● WHAT THE TASK ASKS
If a line below includes the string "author", copy it.

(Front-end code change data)
_____

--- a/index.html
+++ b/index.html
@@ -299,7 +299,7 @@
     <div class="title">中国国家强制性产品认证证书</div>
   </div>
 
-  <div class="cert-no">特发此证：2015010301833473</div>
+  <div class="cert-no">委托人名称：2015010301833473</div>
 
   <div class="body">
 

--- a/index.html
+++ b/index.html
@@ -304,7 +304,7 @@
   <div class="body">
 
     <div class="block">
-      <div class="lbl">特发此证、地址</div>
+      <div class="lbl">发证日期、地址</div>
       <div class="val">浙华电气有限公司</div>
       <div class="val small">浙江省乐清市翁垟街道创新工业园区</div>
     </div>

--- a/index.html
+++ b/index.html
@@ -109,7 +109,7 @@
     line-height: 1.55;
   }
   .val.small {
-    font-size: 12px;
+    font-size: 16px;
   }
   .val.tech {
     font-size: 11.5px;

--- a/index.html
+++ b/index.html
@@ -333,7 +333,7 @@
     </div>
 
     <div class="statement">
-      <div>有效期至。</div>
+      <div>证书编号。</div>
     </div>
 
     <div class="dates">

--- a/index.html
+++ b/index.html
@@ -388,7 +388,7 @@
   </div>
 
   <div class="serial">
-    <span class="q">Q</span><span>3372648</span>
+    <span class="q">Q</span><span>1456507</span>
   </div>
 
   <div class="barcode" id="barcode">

_____

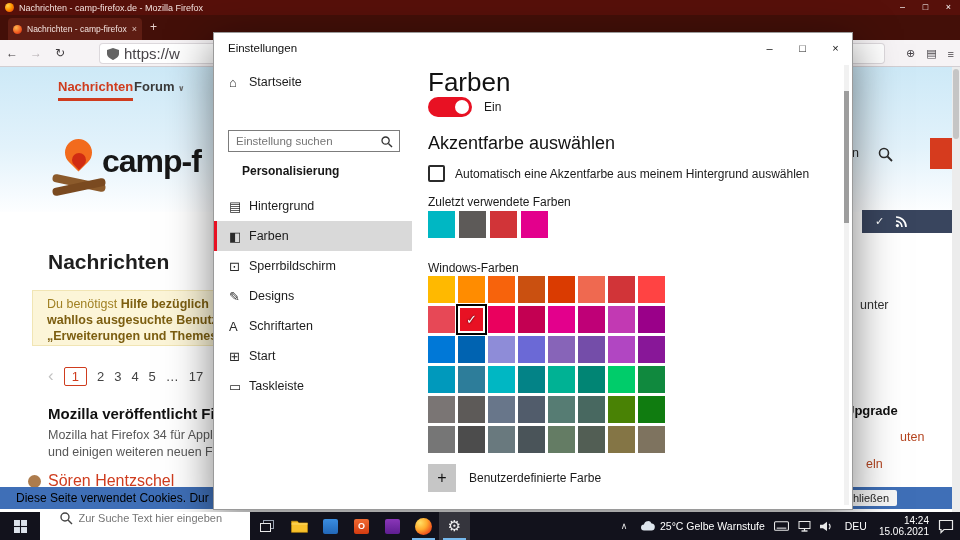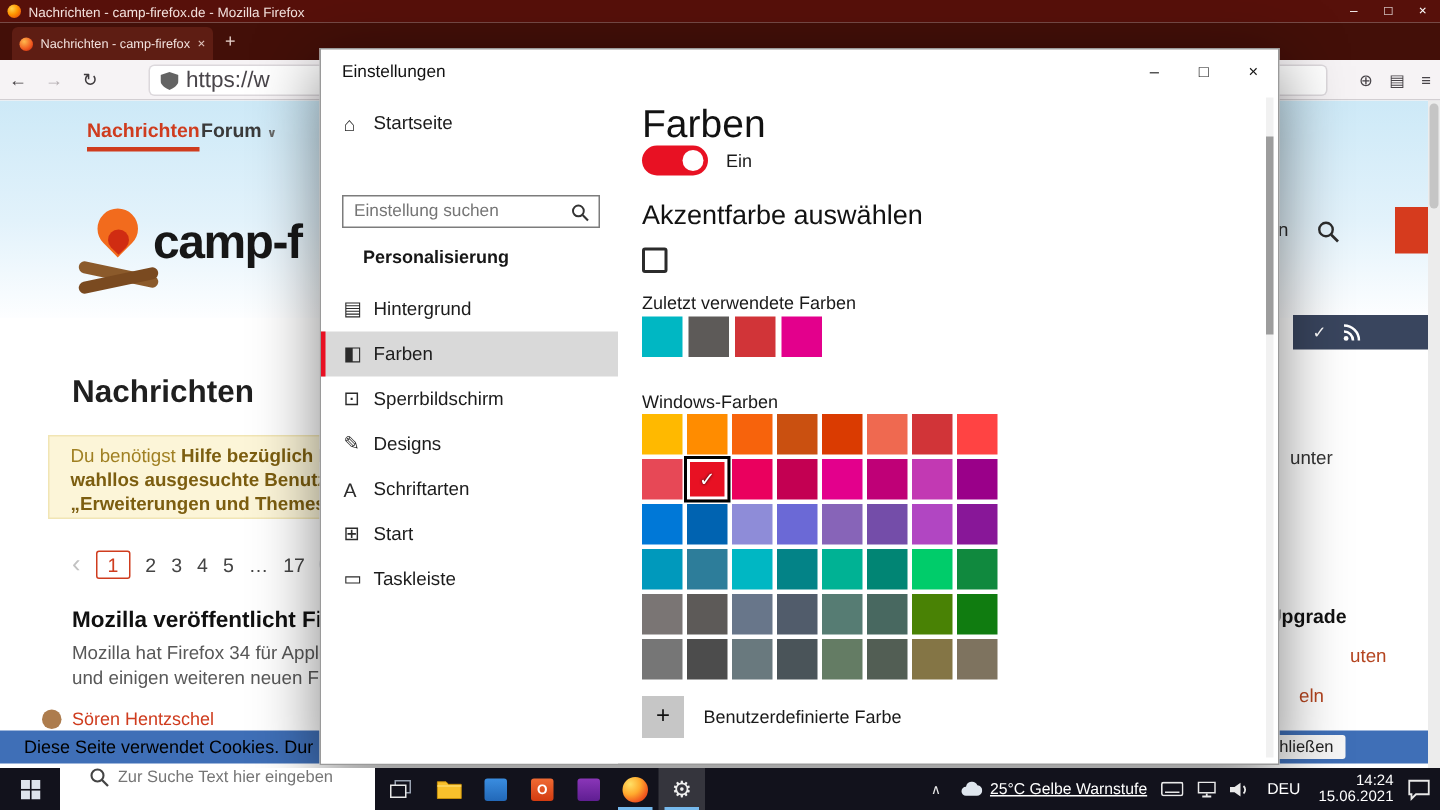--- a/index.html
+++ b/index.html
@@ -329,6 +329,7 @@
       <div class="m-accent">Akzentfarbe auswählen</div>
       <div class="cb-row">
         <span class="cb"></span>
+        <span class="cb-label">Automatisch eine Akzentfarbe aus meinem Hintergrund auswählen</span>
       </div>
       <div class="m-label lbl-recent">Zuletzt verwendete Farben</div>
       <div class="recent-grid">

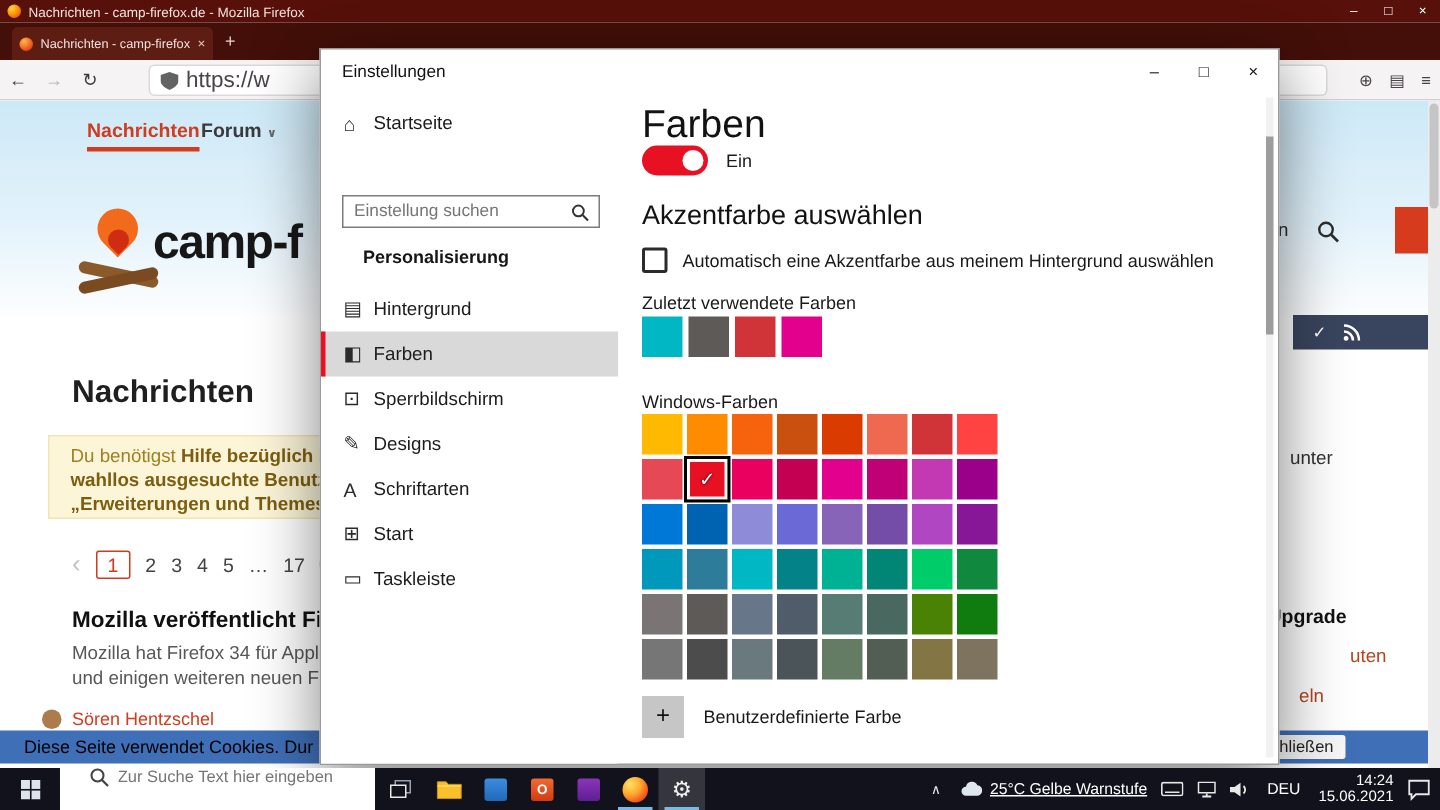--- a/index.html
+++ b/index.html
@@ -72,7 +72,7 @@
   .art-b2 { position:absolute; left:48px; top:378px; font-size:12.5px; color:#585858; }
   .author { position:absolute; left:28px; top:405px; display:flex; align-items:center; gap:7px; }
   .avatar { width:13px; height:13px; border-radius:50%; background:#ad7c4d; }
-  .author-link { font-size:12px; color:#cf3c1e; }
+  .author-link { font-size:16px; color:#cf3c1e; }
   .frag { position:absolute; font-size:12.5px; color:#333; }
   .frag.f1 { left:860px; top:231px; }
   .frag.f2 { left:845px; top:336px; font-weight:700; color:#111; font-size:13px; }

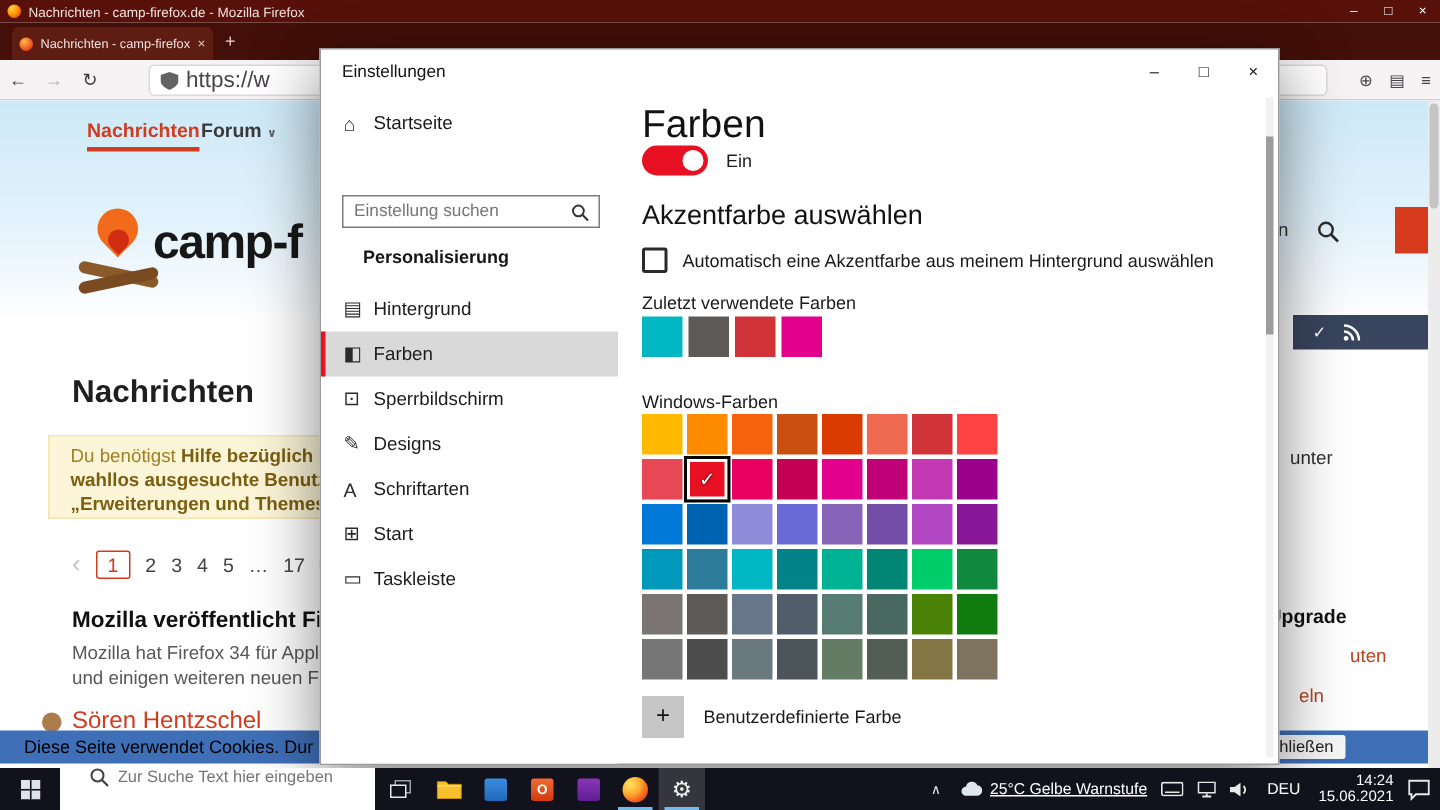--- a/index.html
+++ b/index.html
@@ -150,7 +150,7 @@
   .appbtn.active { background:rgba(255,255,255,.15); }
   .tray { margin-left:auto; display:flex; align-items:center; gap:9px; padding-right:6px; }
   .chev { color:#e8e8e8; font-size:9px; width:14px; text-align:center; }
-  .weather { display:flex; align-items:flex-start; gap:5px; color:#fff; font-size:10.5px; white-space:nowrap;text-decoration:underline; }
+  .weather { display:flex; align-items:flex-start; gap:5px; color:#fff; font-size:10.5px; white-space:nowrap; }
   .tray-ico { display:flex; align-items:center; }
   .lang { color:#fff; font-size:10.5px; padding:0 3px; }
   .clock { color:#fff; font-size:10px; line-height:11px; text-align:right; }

_____

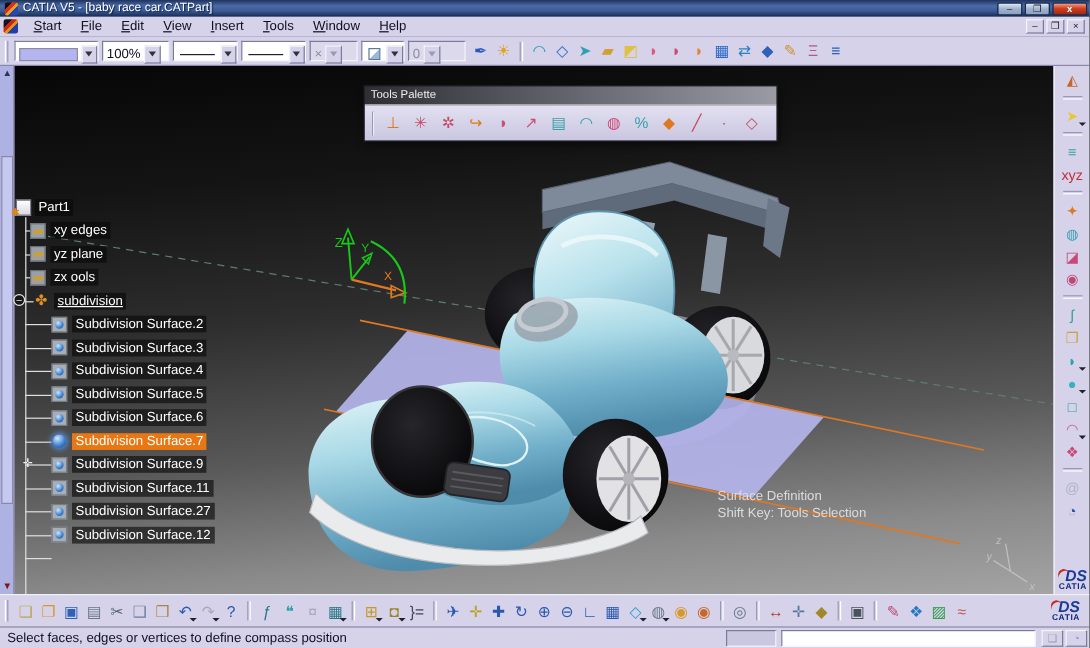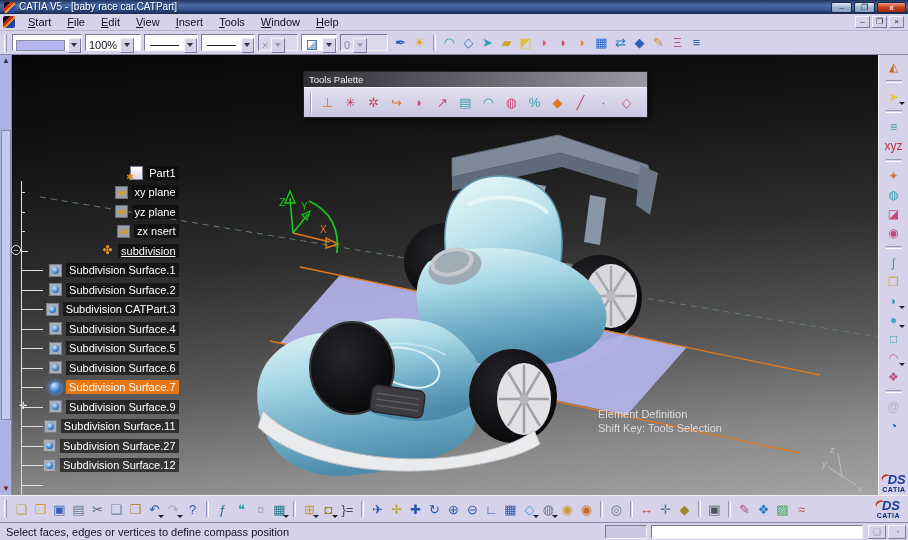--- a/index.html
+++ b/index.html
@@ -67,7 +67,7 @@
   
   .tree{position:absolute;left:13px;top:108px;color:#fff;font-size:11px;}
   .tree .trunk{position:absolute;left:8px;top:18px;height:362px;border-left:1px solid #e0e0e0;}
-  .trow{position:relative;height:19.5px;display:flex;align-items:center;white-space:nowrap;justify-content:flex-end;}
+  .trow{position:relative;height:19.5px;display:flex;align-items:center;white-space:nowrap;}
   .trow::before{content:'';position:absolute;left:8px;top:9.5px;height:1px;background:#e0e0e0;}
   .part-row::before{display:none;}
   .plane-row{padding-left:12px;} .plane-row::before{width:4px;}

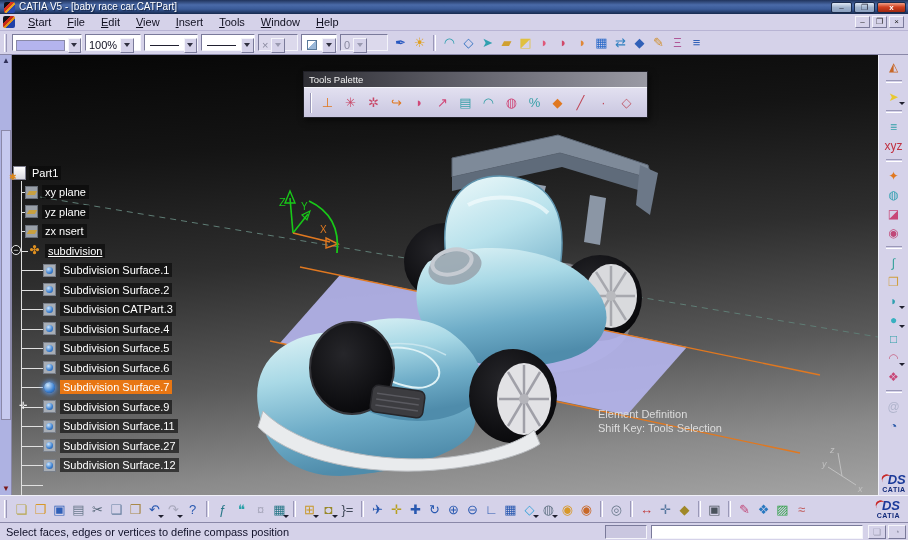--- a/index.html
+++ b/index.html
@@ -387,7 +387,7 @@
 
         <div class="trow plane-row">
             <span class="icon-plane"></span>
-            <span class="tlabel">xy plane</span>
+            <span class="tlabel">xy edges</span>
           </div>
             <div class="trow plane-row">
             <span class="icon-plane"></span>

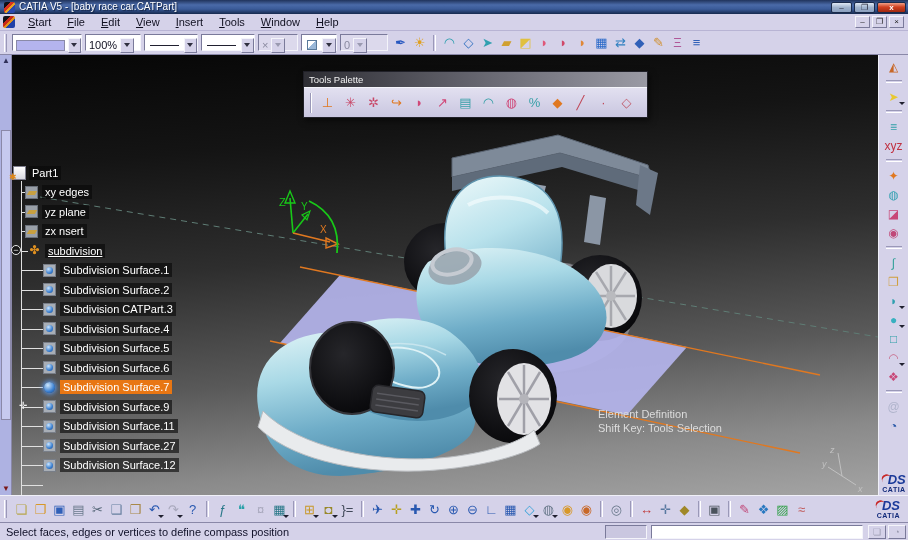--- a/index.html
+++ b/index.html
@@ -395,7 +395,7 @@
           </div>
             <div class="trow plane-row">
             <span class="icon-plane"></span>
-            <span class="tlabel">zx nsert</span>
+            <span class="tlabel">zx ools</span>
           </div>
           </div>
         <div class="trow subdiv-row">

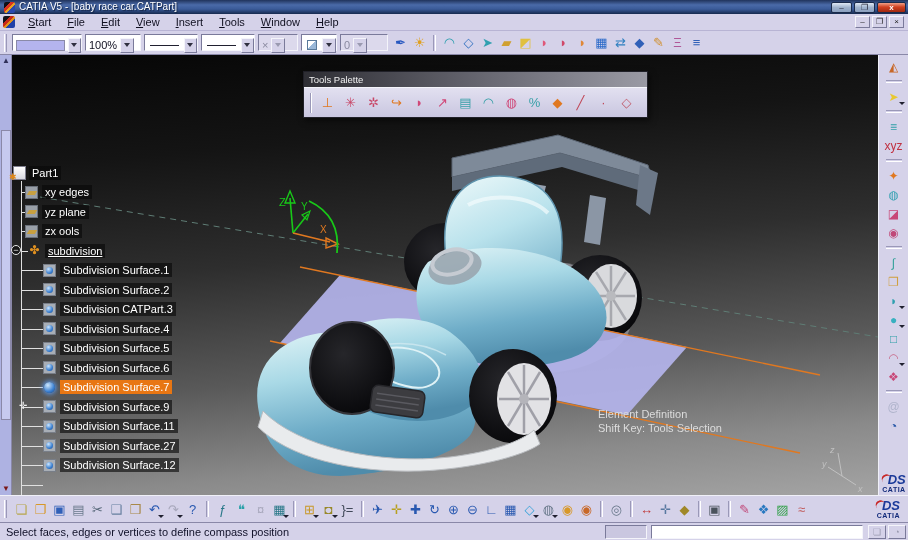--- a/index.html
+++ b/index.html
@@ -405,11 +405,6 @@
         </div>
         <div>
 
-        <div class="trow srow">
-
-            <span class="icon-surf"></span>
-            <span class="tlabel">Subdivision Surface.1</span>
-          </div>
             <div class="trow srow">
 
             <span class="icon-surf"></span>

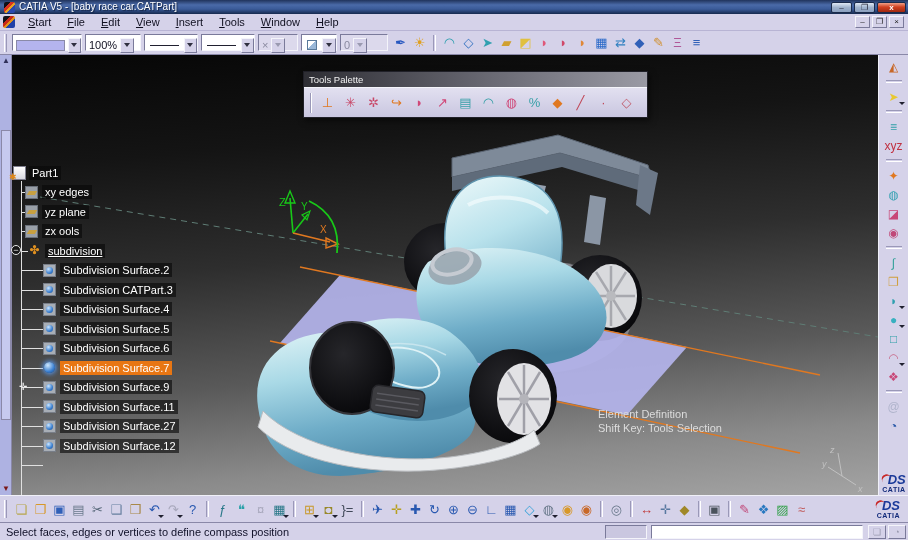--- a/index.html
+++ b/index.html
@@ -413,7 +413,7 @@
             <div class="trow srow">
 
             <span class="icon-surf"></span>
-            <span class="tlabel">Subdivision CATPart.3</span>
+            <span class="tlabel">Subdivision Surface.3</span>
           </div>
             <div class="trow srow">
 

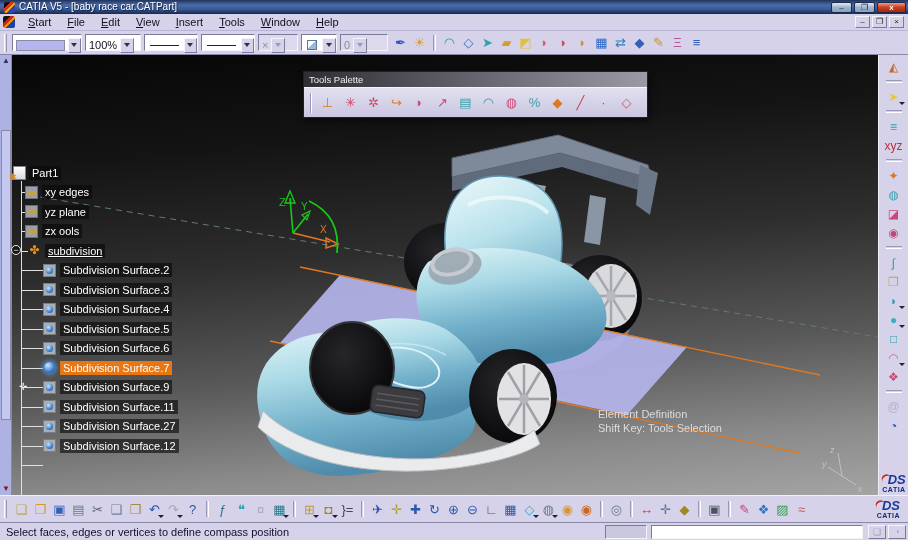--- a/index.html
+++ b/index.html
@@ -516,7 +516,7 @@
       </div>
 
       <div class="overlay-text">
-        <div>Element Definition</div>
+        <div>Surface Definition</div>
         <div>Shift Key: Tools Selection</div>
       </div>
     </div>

_____

● COMPLETED EXERCISE
   .author { position:absolute; left:28px; top:405px; display:flex; align-items:center; gap:7px; }
-  .author-link { font-size:12px; color:#cf3c1e; }
+  .author-link { font-size:16px; color:#cf3c1e; }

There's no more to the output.